All this being said, the biggest reason is most probably one thing that has been sorely missing in the consumption of culture these days, which is individuality. Streaming music is good for many things, but what it has caused is utter and complete homogeneity. We all have the same interface with the same algorithm, pumping out the same kind of discovery and playlisting. It’s the same press shots on curated playlist thumbnails, almost the same ‘rabbit holes’ we find ourselves going down. TikTok makes that whole process even worse. So the very act of collection and finding music we love is a newly unique experience that just happens to come packaged with great care and with best-in-class audio quality (haha). This is something young people are finding in vinyl that they basically can’t find in another type of consumable media besides printed books, which is, well, themselves. There’s identity in wax; there’s a story. My old Harry Belafonte LP of his seminal Carnegie Hall performance carries as much of a story as a Gen Z person’s copy of ‘Sour’ or ‘To Pimp A Butterfly’ or the new version of ‘Red’. It’s a way to find your own place in a world of music that has too much choice and a music industry that dearly wants you to be a sheep and play ‘Indie 101’ 9000 times. This is what vinyl really can do, and this is what it will live on if this new movement has legs.

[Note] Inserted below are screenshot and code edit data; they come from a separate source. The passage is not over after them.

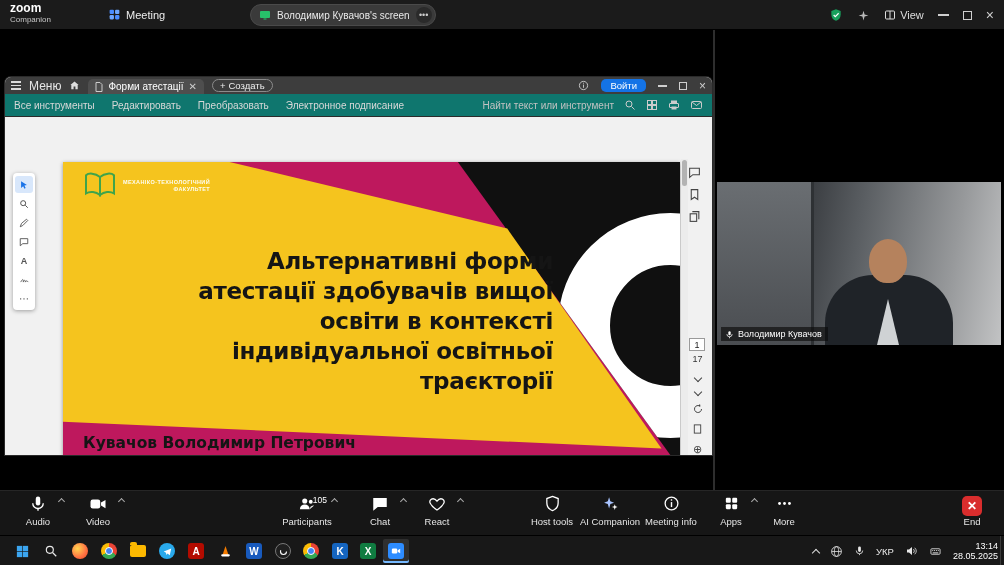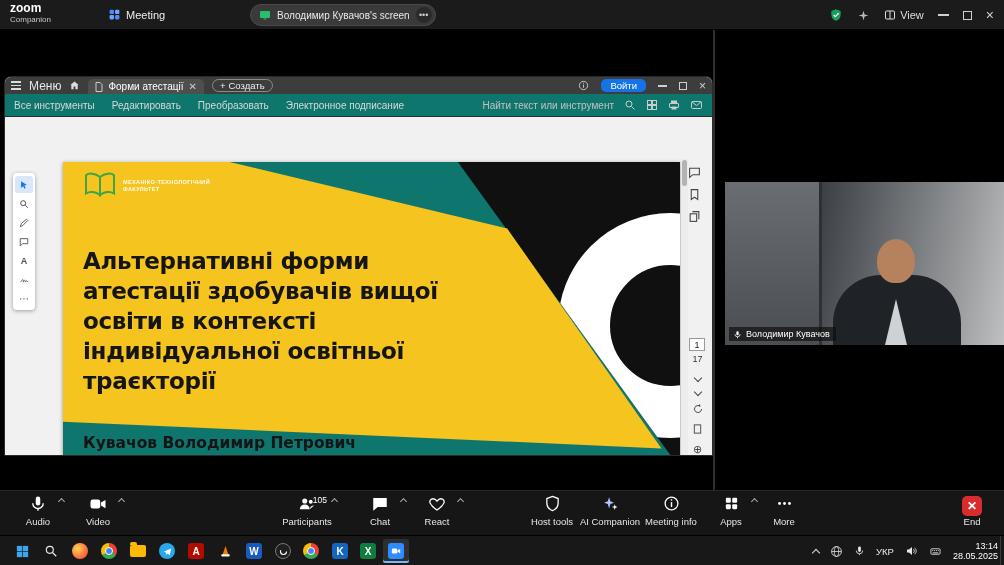--- a/index.html
+++ b/index.html
@@ -49,31 +49,31 @@
   .side-icons{position:absolute;left:683px;top:49px;display:flex;flex-direction:column;gap:9px;align-items:center;}
   .page-ind{position:absolute;left:684px;top:221px;width:17px;text-align:center;}
   .page-box{width:16px;height:13px;border:1px solid #9a9a9a;background:#fff;font-size:9px;color:#222;line-height:13px;}
   .page-total{font-size:9px;color:#333;margin-top:3px;}
   .nav-col{position:absolute;left:684px;top:258px;width:17px;display:flex;flex-direction:column;align-items:center;gap:8px;color:#444;}
   .chev{width:6px;height:6px;border-right:1.5px solid #444;border-bottom:1.5px solid #444;transform:rotate(45deg);}
   .scrollbar{position:absolute;left:676px;top:42px;width:7px;height:336px;background:#ececec;}
   .thumb{position:absolute;left:1px;top:1px;width:5px;height:26px;background:#b3b3b3;border-radius:3px;}
 
   
-  .page{position:absolute;left:58px;top:45px;width:617px;height:333px;background:#0f766e;box-shadow:0 1px 4px rgba(0,0,0,.4);overflow:hidden;}
+  .page{position:absolute;left:58px;top:45px;width:617px;height:333px;background:#be185d;box-shadow:0 1px 4px rgba(0,0,0,.4);overflow:hidden;text-align:right;}
   .tri-black{position:absolute;left:0;top:0;width:100%;height:100%;background:#101010;clip-path:polygon(64% 0,100% 0,100% 92%);}
   .ring{position:absolute;left:495px;top:51px;width:225px;height:225px;border:52px solid #fff;border-radius:50%;}
   .poly-yellow{position:absolute;left:0;top:0;width:100%;height:100%;background:#F5C41E;clip-path:polygon(0 0,27% 0,72% 20%,97% 86%,0 78%);}
   .slide-title{position:absolute;left:20px;top:84px;width:470px;font-family:"DejaVu Sans",sans-serif;font-size:23px;font-weight:bold;line-height:30px;color:#151515;letter-spacing:-0.3px;}
   .slide-author{position:absolute;left:20px;top:272px;font-family:"DejaVu Sans",sans-serif;font-size:15.5px;font-weight:bold;color:#151515;}
   .slide-logo{position:absolute;left:20px;top:10px;display:flex;align-items:center;gap:6px;}
   .logo-text{font-size:5.5px;font-weight:bold;color:#fdfdf2;line-height:7px;letter-spacing:.4px;}
 
   
-  .video-col{position:absolute;left:716px;top:0;width:272px;height:460px;background:#000;margin-left:8px;}
+  .video-col{position:absolute;left:716px;top:0;width:272px;height:460px;background:#000;}
   .video-tile{position:absolute;left:1px;top:152px;width:284px;height:163px;overflow:hidden;background:linear-gradient(100deg,#4e5256 0%,#3a3d41 30%,#5a5e62 48%,#97999b 80%,#c2c3c4 100%);}
   .vt-window{position:absolute;left:0;top:0;width:34%;height:100%;background:linear-gradient(180deg,#6a6e72,#4a4d51);border-right:3px solid #2e3134;}
   .person-body{position:absolute;left:108px;bottom:-8px;width:128px;height:78px;background:#1f2328;border-radius:48px 48px 0 0;}
   .person-shirt{position:absolute;left:160px;bottom:0;width:22px;height:46px;background:#cfd2d4;clip-path:polygon(50% 0,0 100%,100% 100%);}
   .person-head{position:absolute;left:152px;bottom:62px;width:38px;height:44px;background:#b5825d;border-radius:50% 50% 46% 46%;}
   .name-tag{position:absolute;left:4px;bottom:4px;background:rgba(10,10,10,.65);display:flex;align-items:center;gap:4px;padding:2px 6px 2px 4px;}
   .name-tag span{color:#fff;font-size:9px;white-space:nowrap;}
 
   
   .zm-controls{position:absolute;left:0;top:490px;width:1004px;height:45px;background:#161616;border-top:1px solid #262626;}

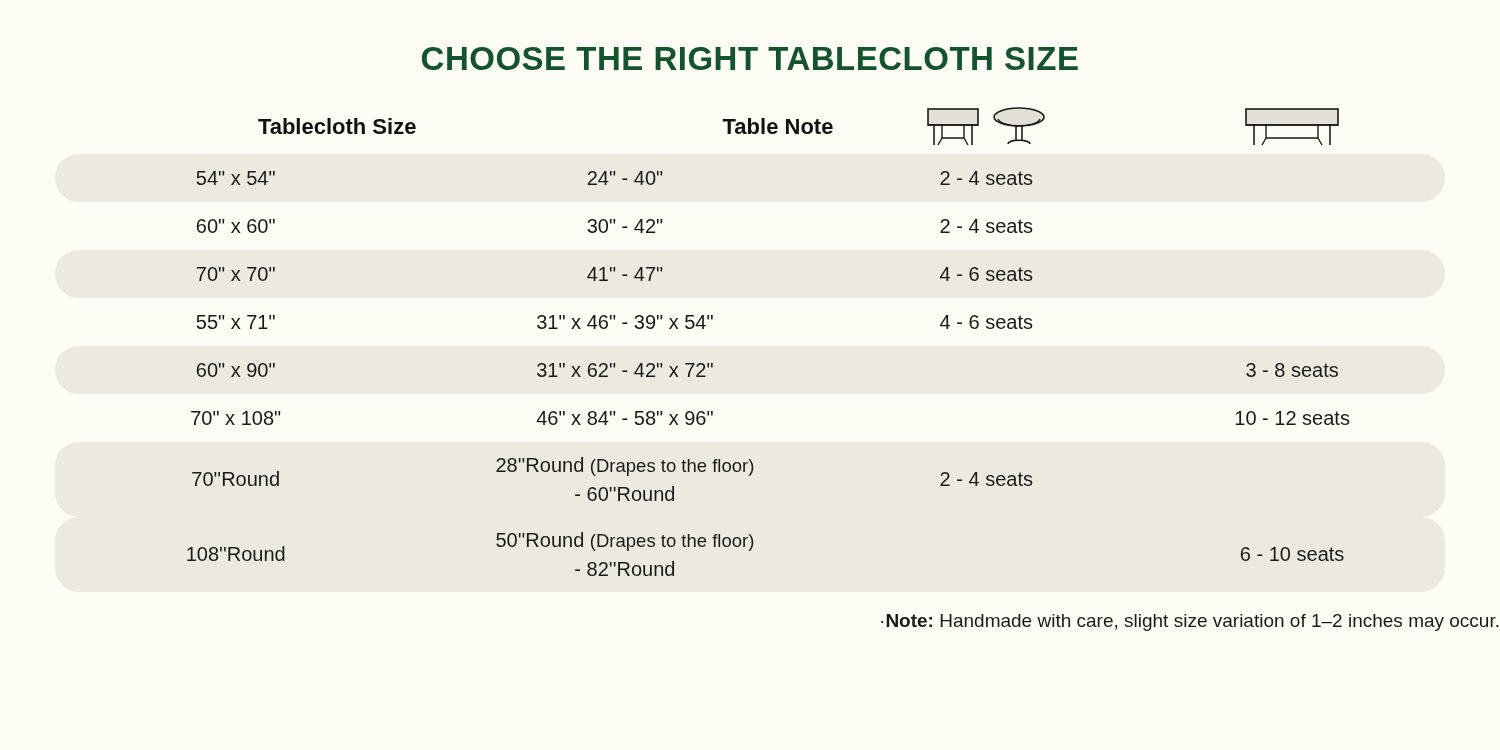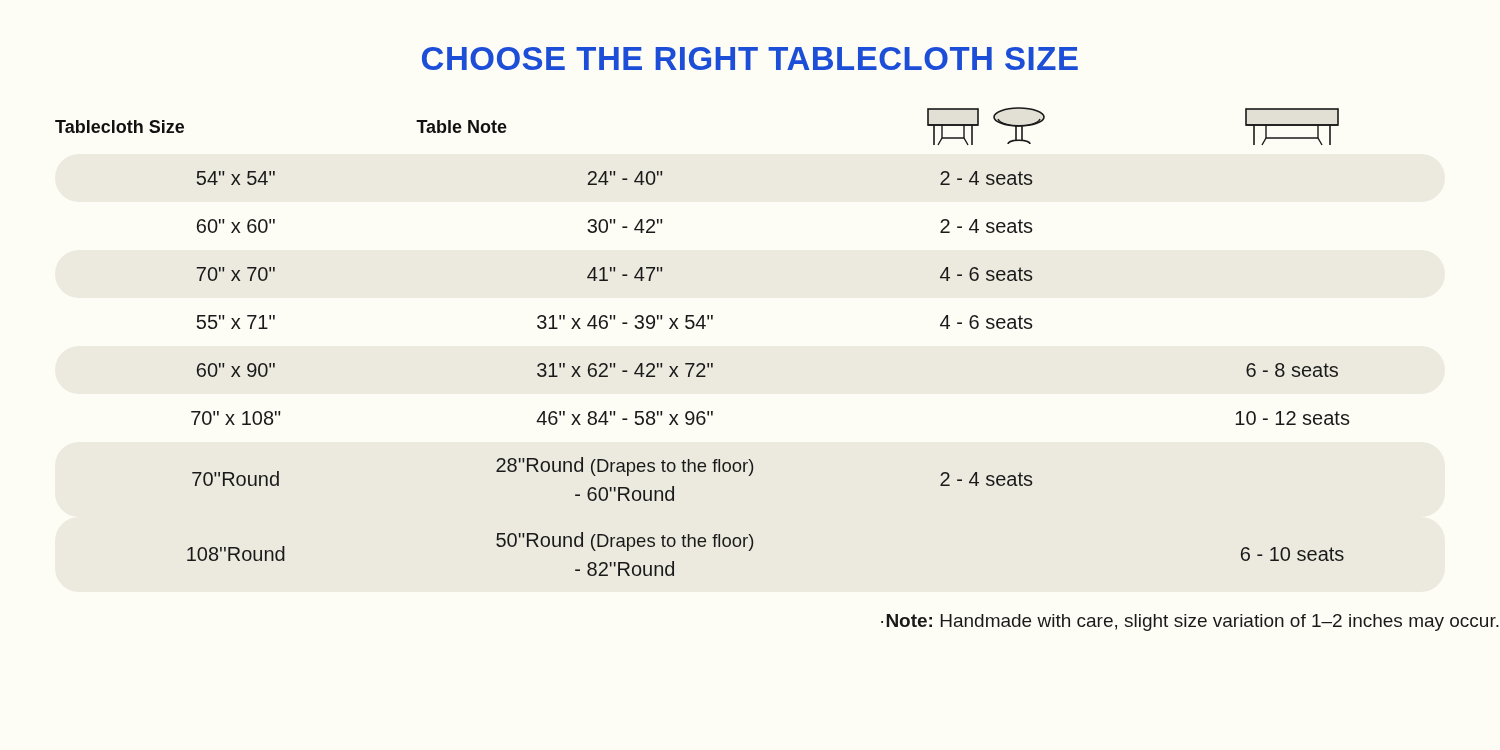--- a/index.html
+++ b/index.html
@@ -19,21 +19,21 @@
     width: 1500px;
     height: 750px;
     box-sizing: border-box;
   }
   .title {
     text-align: center;
     font-size: 33px;
     font-weight: bold;
     letter-spacing: 0.5px;
     padding-top: 40px;
-    color: #1d4ed8;
+    color: #14532d;
   }
   .table-wrap {
     margin-top: 22px;
     padding: 0 55px;
     box-sizing: border-box;
   }
   table.size-chart {
     width: 100%;
     border-collapse: collapse;
     table-layout: fixed;
@@ -44,24 +44,24 @@
     padding: 0;
   }
   .col-cloth { width: 26%; }
   .col-table { width: 30%; }
   .col-seat-a { width: 22%; }
   .col-seat-b { width: 22%; }
 
   thead th {
     height: 54px;
     vertical-align: middle;
-    font-size: 18px;
+    font-size: 22px;
     font-weight: bold;
     color: #111;
-    text-align: left;
+    text-align: right;
   }
   thead th.icons {
     font-weight: normal;
   }
   .icon-pair {
     display: flex;
     align-items: flex-end;
     justify-content: center;
     gap: 4px;
   }
@@ -201,21 +201,21 @@
           <td>4 - 6 seats</td>
           <td></td>
         </tr>
 
         <tr class="shaded">
           <td>60" x 90"</td>
           <td>
             <span class="tbl-size-two-line">31" x 62" - 42" x 72"</span>
           </td>
           <td></td>
-          <td>6 - 8 seats</td>
+          <td>3 - 8 seats</td>
         </tr>
 
         <tr>
           <td>70" x 108"</td>
           <td>
             <span class="tbl-size-two-line">46" x 84" - 58" x 96"</span>
           </td>
           <td></td>
           <td>10 - 12 seats</td>
         </tr>

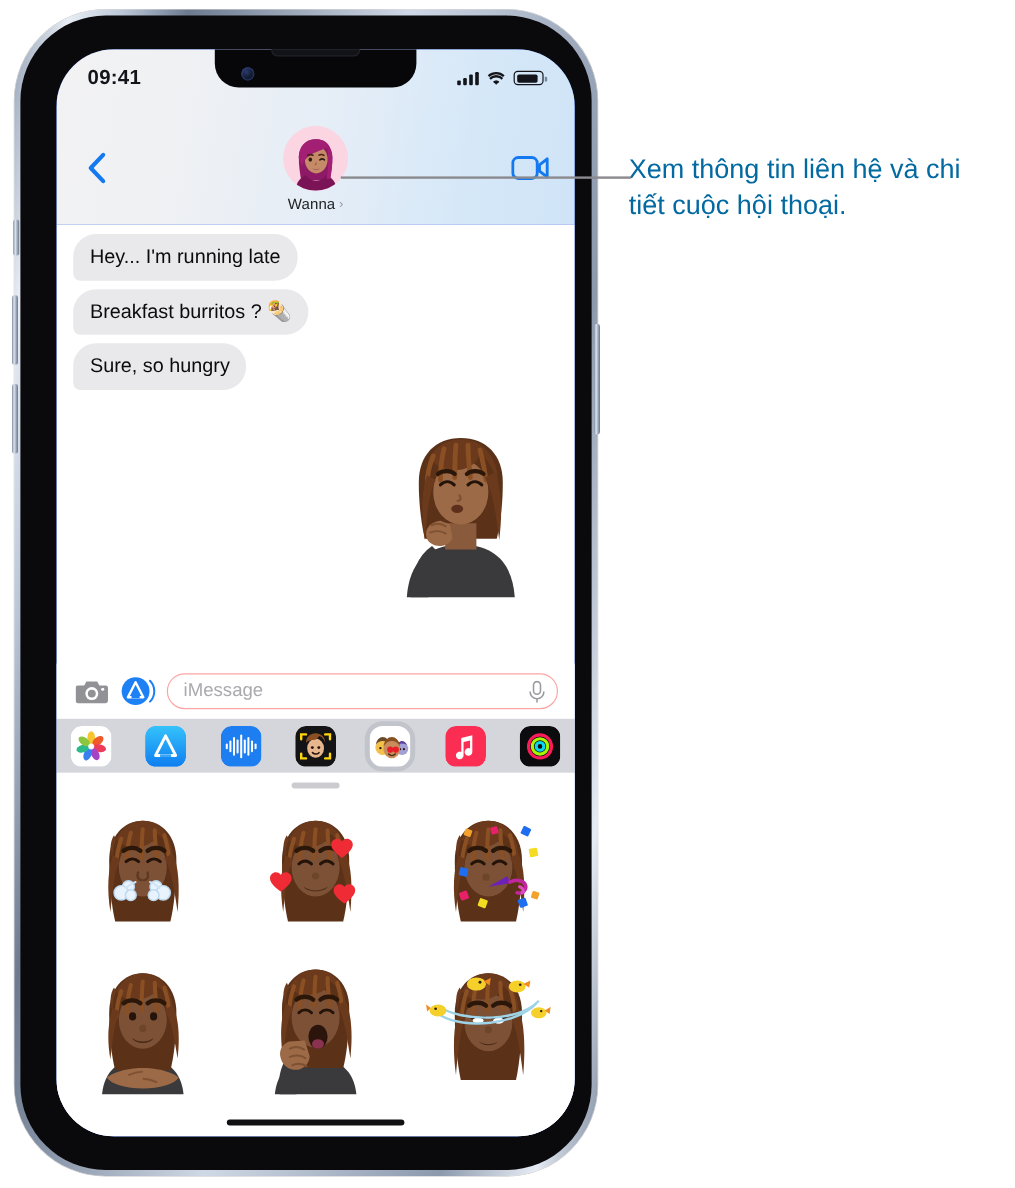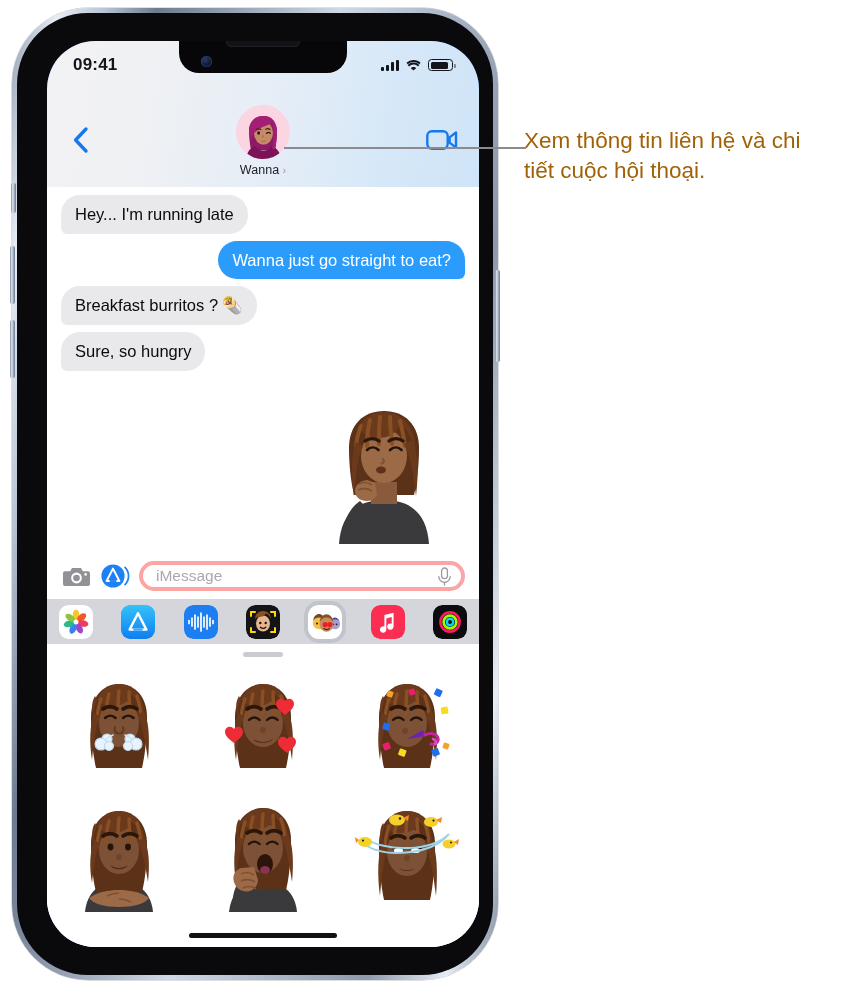--- a/index.html
+++ b/index.html
@@ -115,21 +115,21 @@
   .sticker-big{width:150px;height:148px;}
 
   
   .inputbar{
     position:absolute;left:0;right:0;bottom:348px;height:46px;
     background:#ffffff;display:flex;align-items:center;gap:9px;
     padding:0 14px;box-sizing:border-box;z-index:12;
   }
   .ib-icon{width:30px;height:30px;display:flex;align-items:center;justify-content:center;cursor:pointer;flex:0 0 auto;}
   .msgfield{
-    flex:1;height:30px;border:4px solid #fca5a5;border-radius:16px;
+    flex:1;height:30px;border:1px solid #fca5a5;border-radius:16px;
     display:flex;align-items:center;justify-content:space-between;
     padding:0 9px 0 13px;box-sizing:border-box;cursor:text;background:#fff;
   }
   .msgfield .ph{font-size:15.5px;color:#a9a9ae;}
 
   
   .appdrawer{
     position:absolute;left:0;right:0;bottom:303px;height:45px;
     background:#d4d6dc;display:flex;align-items:center;
     padding:0 12px;box-sizing:border-box;gap:0;justify-content:space-between;z-index:12;
@@ -150,21 +150,21 @@
   .scell{display:flex;align-items:center;justify-content:center;cursor:pointer;}
   .scell svg{width:104px;height:112px;}
   .homebar{position:absolute;left:50%;transform:translateX(-50%);bottom:9px;width:148px;height:5px;border-radius:3px;background:#111114;}
 
   
   .callout-line{
     position:absolute;left:284px;top:147px;width:242px;height:2px;background:#8a8a8f;z-index:60;
   }
   .callout-text{
     position:absolute;left:524px;top:126px;width:310px;
-    font-size:22.5px;line-height:1.34;color:#a16207;
+    font-size:22.5px;line-height:1.34;color:#0369a1;
   }
 </style>
 </head>
 <body>
 
 <div class="stage">
 
   <div class="phone">
     <div class="btn-side btn-mute"></div>
     <div class="btn-side btn-vup"></div>
@@ -246,23 +246,20 @@
           </div>
         </div>
 
         <div class="convo">
 
           <div class="row in">
             <div class="bubble gray">Hey... I'm running late</div>
           </div>
 
 
-          <div class="row out">
-            <div class="bubble blue">Wanna just go straight to eat?</div>
-          </div>
 
           <div class="row in">
             <div class="bubble gray">Breakfast burritos ? 🌯</div>
           </div>
 
           <div class="row in">
             <div class="bubble gray">Sure, so hungry</div>
           </div>
 
           <div class="sticker-row">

It’s not all rosy though. This demand has put a lot of pressure on production, which is unfortunately done on specific machinery. Obsolete machinery, that is. Do you know how vinyl is made? First the grooves corresponding to the music are put onto a metal disc (the master disc, as they call it in the biz). Then you have to source the material (‘wax’ but not really), make little balls of it and then basically stamp the music onto them with a press under pressure and heat. And that’s one copy! You can see the problem with making this stuff at scale today where all the machines are either very rare or require restoration. So there’s hurdles to it. But people are there to buy and listen. That’s never bad. Vinyl is well and truly back.